Re: [PATCH] drm/panfrost: Ignore core_mask for poweroff and sync interrupts

From: AngeloGioacchino Del Regno
Date: Thu Nov 23 2023 - 10:14:27 EST


Il 23/11/23 14:51, Boris Brezillon ha scritto:
On Thu, 23 Nov 2023 14:24:57 +0100
AngeloGioacchino Del Regno <angelogioacchino.delregno@xxxxxxxxxxxxx>
wrote:


So, while I agree that it'd be slightly more readable as a diff if those
were two different commits I do have reasons against splitting.....
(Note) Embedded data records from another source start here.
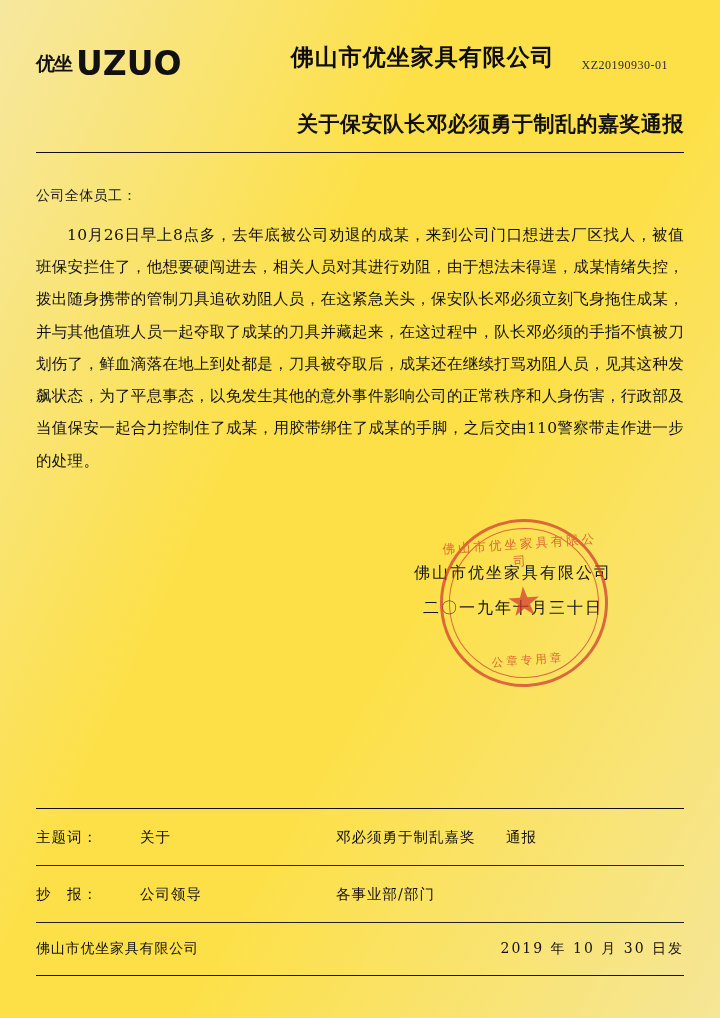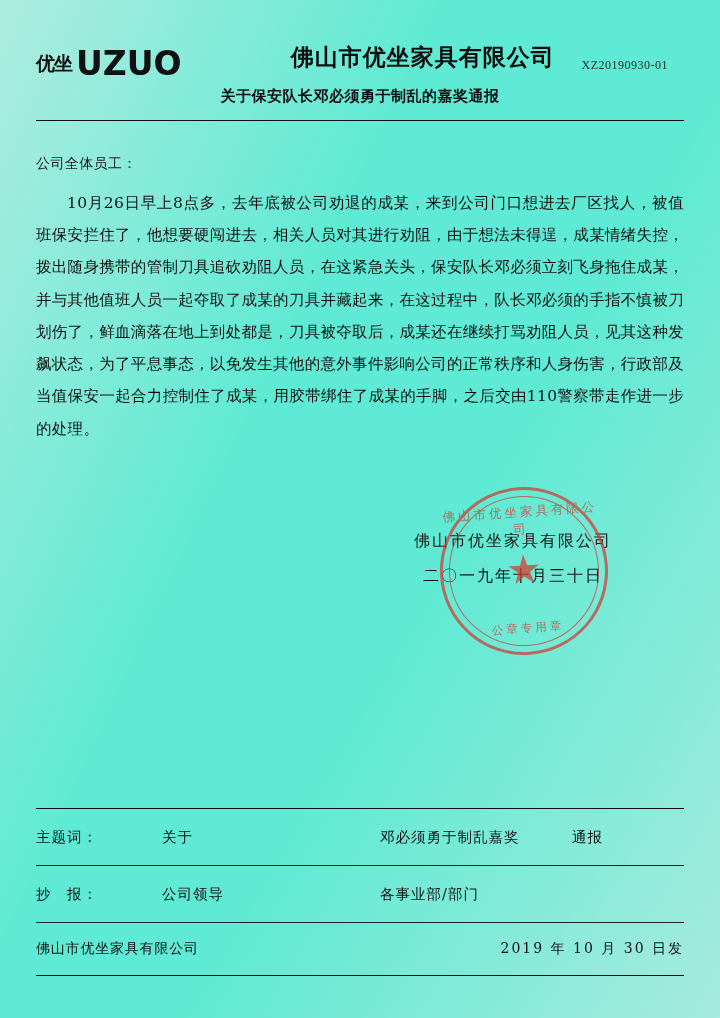--- a/index.html
+++ b/index.html
@@ -11,21 +11,21 @@
     height: 1018px;
     background: #ffffff;
     font-family: "Liberation Serif", "DejaVu Serif", serif;
     color: #1a1a1a;
     overflow: hidden;
   }
   .page {
     position: relative;
     width: 720px;
     height: 1018px;
-    background: #5eead4;
+    background: #fde047;
     box-sizing: border-box;
     padding: 0;
   }
   
   .page::before {
     content: "";
     position: absolute;
     inset: 0;
     background:
       linear-gradient(115deg, rgba(240,238,232,0.55) 0%, rgba(255,255,255,0) 38%),
@@ -82,26 +82,26 @@
   .doc-number {
     position: absolute;
     right: 52px;
     top: 58px;
     font-family: "Liberation Serif", serif;
     font-size: 12px;
     color: #2a2a2a;
     letter-spacing: 0.5px;
   }
   .subject-line {
-    text-align: center;
-    font-family: "DejaVu Serif", serif;
-    font-size: 15px;
-    font-weight: bold;
-    color: #111;
-    margin-top: 1px;
+    text-align: right;
+    font-family: "DejaVu Serif", serif;
+    font-size: 21px;
+    font-weight: bold;
+    color: #111;
+    margin-top: 24px;
     letter-spacing: 0.5px;
   }
   .rule-top {
     border: none;
     border-top: 1.6px solid #111;
     margin: 0 36px;
     position: relative;
     z-index: 1;
   }
   .rule-spacer-top { margin-top: 14px; }
@@ -207,21 +207,20 @@
     border-top: 1px solid #222;
   }
   .foot-row {
     display: flex;
     align-items: center;
     height: 40px;
     font-family: "DejaVu Serif", serif;
     font-size: 14.5px;
     letter-spacing: 1px;
     color: #111;
-    gap: 22px;
   }
   .fr-label { width: 104px; }
   .fr-mid   { width: 196px; }
   .fr-mid2  { width: 170px; }
   .foot-row-last {
     display: flex;
     align-items: center;
     justify-content: space-between;
     height: 36px;
     font-family: "DejaVu Serif", serif;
If we just need a quick fix to avoid PWRTRANS interrupts from kicking
in when we power-off the cores, I think we'd be better off dropping
GPU_IRQ_POWER_CHANGED[_ALL] from the value we write to GPU_INT_MASK
at [re]initialization time, and then have a separate series that fixes
the problem more generically.

But that didn't work:
https://lore.kernel.org/all/d95259b8-10cf-4ded-866c-47cbd2a44f84@xxxxxxxxxx/

I meant, your 'ignore-core_mask' fix + the
'drop GPU_IRQ_POWER_CHANGED[_ALL] in GPU_INT_MASK' one.

So,

https://lore.kernel.org/all/4c73f67e-174c-497e-85a5-cb053ce657cb@xxxxxxxxxxxxx/
+
https://lore.kernel.org/all/d95259b8-10cf-4ded-866c-47cbd2a44f84@xxxxxxxxxx/



...while this "full" solution worked:
https://lore.kernel.org/all/39e9514b-087c-42eb-8d0e-f75dc620e954@xxxxxxxxxx/

https://lore.kernel.org/all/5b24cc73-23aa-4837-abb9-b6d138b46426@xxxxxxxxxx/


...so this *is* a "quick fix" already... :-)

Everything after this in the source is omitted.